» To do: Each line in the entries below that holds the string "background" must be copied.

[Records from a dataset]
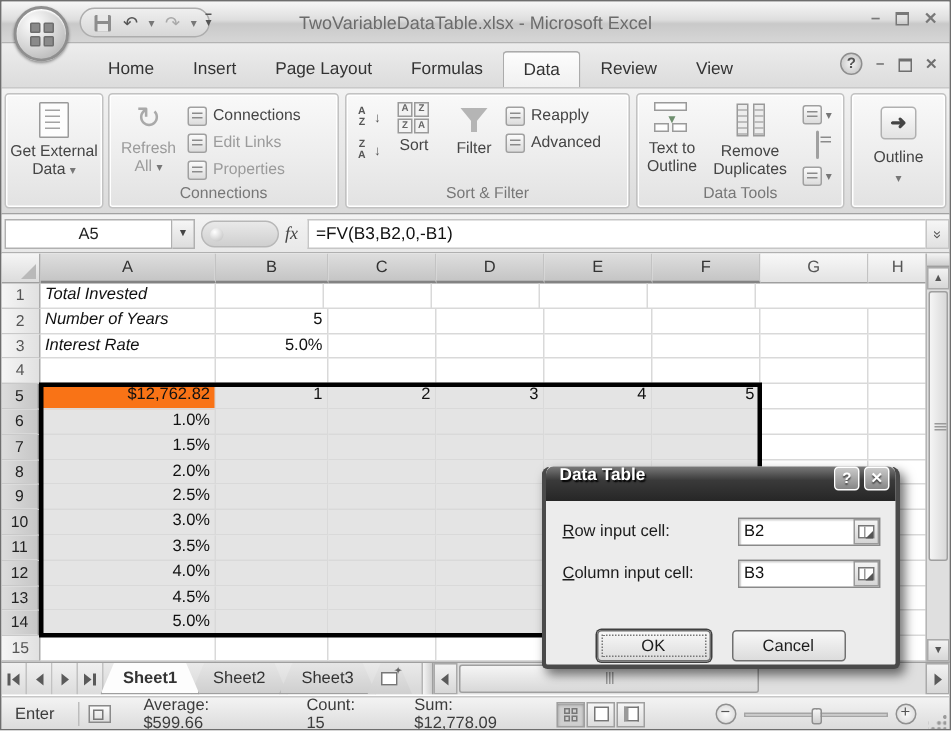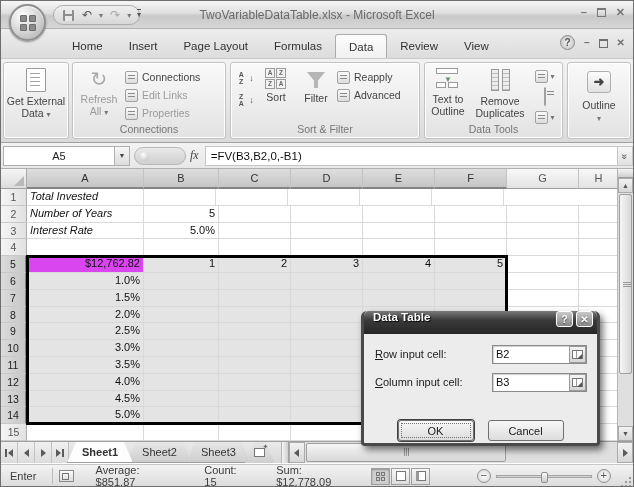--- a/index.html
+++ b/index.html
@@ -119,7 +119,7 @@
   .cell.right { text-align:right; }
   .cell.italic { font-style:italic; }
   .cell.sel { background:#e4e4e4; }
-  .cell.active { background:#d946ef; }
+  .cell.active { background:#f97316; }
   .sel-overlay { position:absolute; border:3px solid #000; pointer-events:none; z-index:5; }
 
   

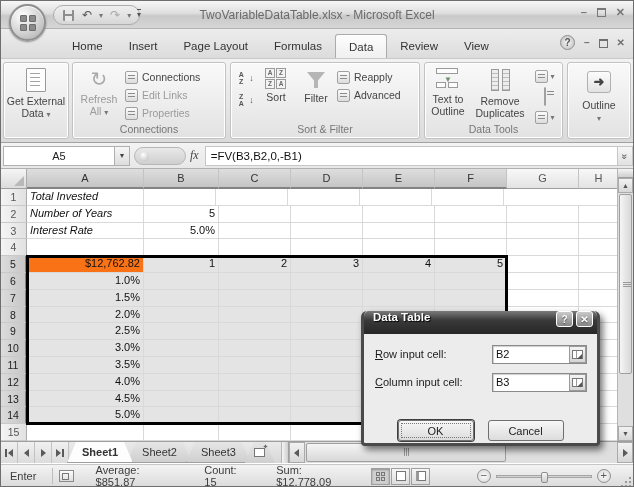--- a/index.html
+++ b/index.html
@@ -646,7 +646,7 @@
     <span class="ssep"></span>
     <span class="macro-ico"></span>
     <div class="stats" id="status-stats">
-        <span>Average: $851.87</span>
+        <span>Average: $599.66</span>
         <span>Count: 15</span>
         <span>Sum: $12,778.09</span>
       </div>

» Final answer:
   .cell.sel { background:#e4e4e4; }
-  .cell.active { background:#d946ef; }
+  .cell.active { background:#f97316; }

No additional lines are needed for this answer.